[EXERCISE PROMPT]:
Will you transcribe all the entries word for word, skipping the pictures they hold?
++++ TASK MATERIAL ++++
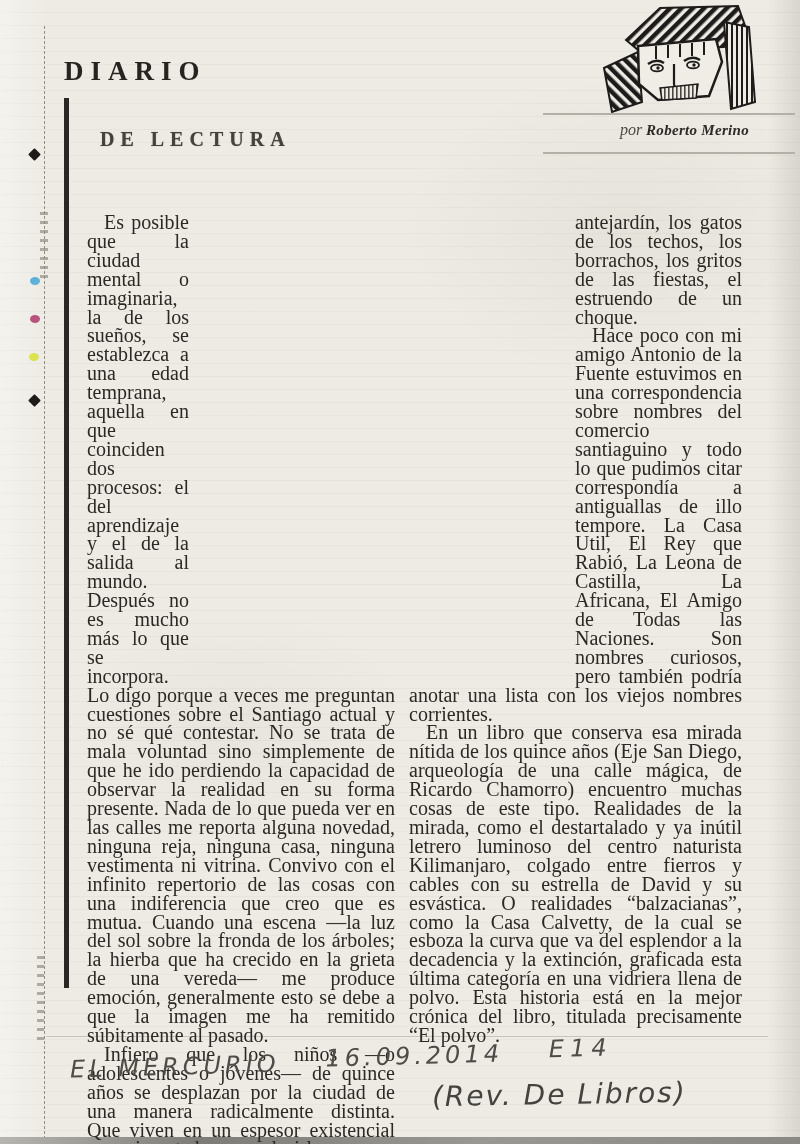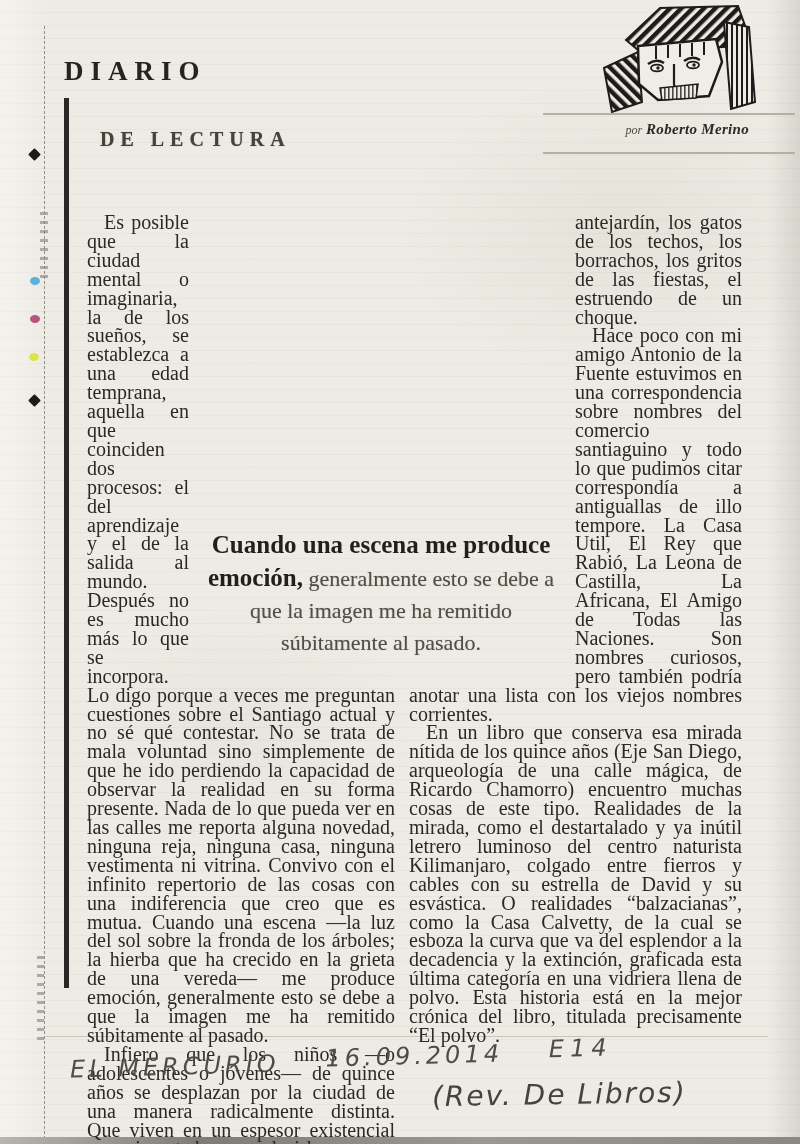--- a/index.html
+++ b/index.html
@@ -29,7 +29,7 @@
   .article-bar{position:absolute;left:64px;top:98px;width:5px;height:890px;background:#2a2824;}
   .byline-rule{position:absolute;height:2px;background:#b3b0a8;left:543px;width:252px;}
   .byline{position:absolute;left:543px;top:121px;width:206px;text-align:right;color:#2c2a26;font-size:15px;}
-  .byline .pre{font-size:12px;font-style:italic;color:#4a4840;margin-top:20px;}
+  .byline .pre{font-size:16px;font-style:italic;color:#4a4840;margin-top:20px;}
   .byline .name{font-weight:bold;font-style:italic;letter-spacing:.3px;}
   .title{position:absolute;left:86px;top:144px;margin:0;font-size:47px;font-weight:bold;letter-spacing:1px;color:#14130f;}
   

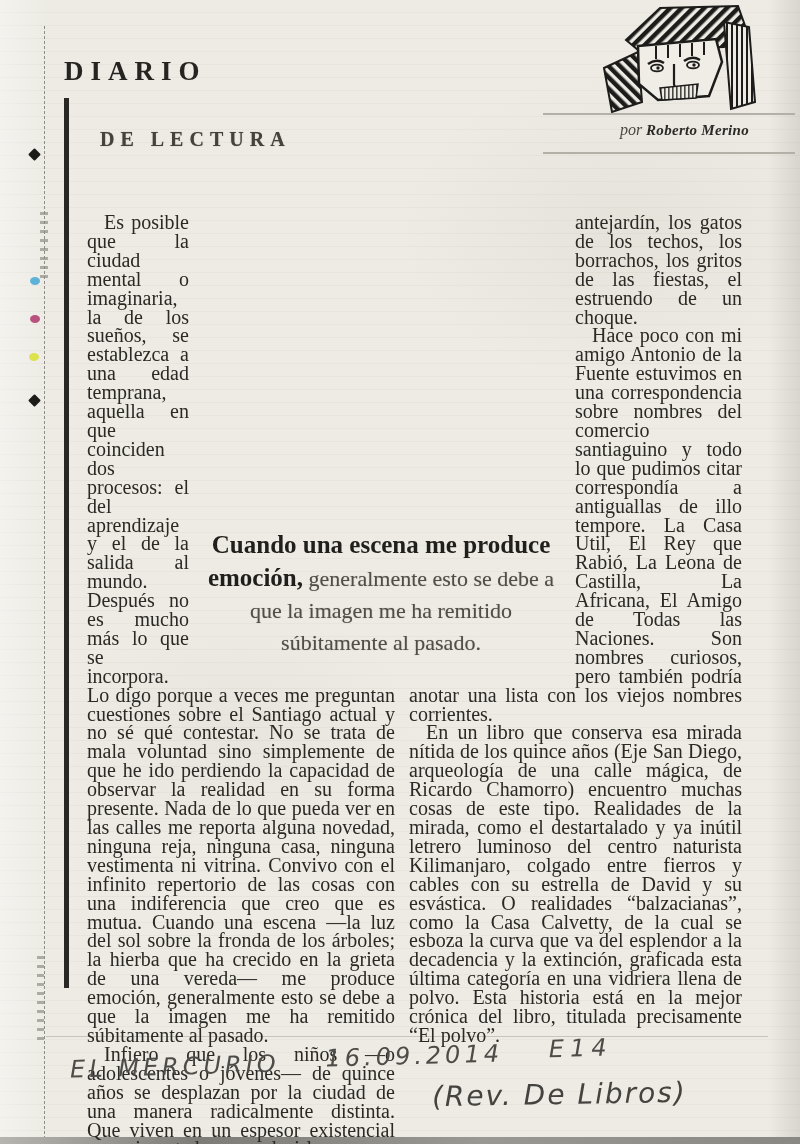--- a/index.html
+++ b/index.html
@@ -131,7 +131,6 @@
     <p class="indent">En un libro que conserva esa mirada nítida de los quince años (Eje San Diego, arqueología de una calle mágica, de Ricardo Chamorro) encuentro muchas cosas de este tipo. Realidades de la mirada, como el destartalado y ya inútil letrero luminoso del centro naturista Kilimanjaro, colgado entre fierros y cables con su estrella de David y su esvástica. O realidades “balzacianas”, como la Casa Calvetty, de la cual se esboza la curva que va del esplendor a la decadencia y la extinción, graficada esta última categoría en una vidriera llena de polvo. Esta historia está en la mejor crónica del libro, titulada precisamente “El polvo”.</p>
   </div>
 
-  <div class="pullquote"><span class="pq-bold">Cuando una escena me produce emoción,</span><span class="pq-reg"> generalmente esto se debe a que la imagen me ha remitido súbitamente al pasado.</span></div>
 
 
   <div class="hand hand1">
++++
[ANSWER FOR THIS EXERCISE]:
--- a/index.html
+++ b/index.html
@@ -29,7 +29,7 @@
   .article-bar{position:absolute;left:64px;top:98px;width:5px;height:890px;background:#2a2824;}
   .byline-rule{position:absolute;height:2px;background:#b3b0a8;left:543px;width:252px;}
   .byline{position:absolute;left:543px;top:121px;width:206px;text-align:right;color:#2c2a26;font-size:15px;}
-  .byline .pre{font-size:12px;font-style:italic;color:#4a4840;margin-top:20px;}
+  .byline .pre{font-size:16px;font-style:italic;color:#4a4840;margin-top:20px;}
   .byline .name{font-weight:bold;font-style:italic;letter-spacing:.3px;}
   .title{position:absolute;left:86px;top:144px;margin:0;font-size:47px;font-weight:bold;letter-spacing:1px;color:#14130f;}
   

--- a/index.html
+++ b/index.html
@@ -131,7 +131,6 @@
     <p class="indent">En un libro que conserva esa mirada nítida de los quince años (Eje San Diego, arqueología de una calle mágica, de Ricardo Chamorro) encuentro muchas cosas de este tipo. Realidades de la mirada, como el destartalado y ya inútil letrero luminoso del centro naturista Kilimanjaro, colgado entre fierros y cables con su estrella de David y su esvástica. O realidades “balzacianas”, como la Casa Calvetty, de la cual se esboza la curva que va del esplendor a la decadencia y la extinción, graficada esta última categoría en una vidriera llena de polvo. Esta historia está en la mejor crónica del libro, titulada precisamente “El polvo”.</p>
   </div>
 
-  <div class="pullquote"><span class="pq-bold">Cuando una escena me produce emoción,</span><span class="pq-reg"> generalmente esto se debe a que la imagen me ha remitido súbitamente al pasado.</span></div>
 
 
   <div class="hand hand1">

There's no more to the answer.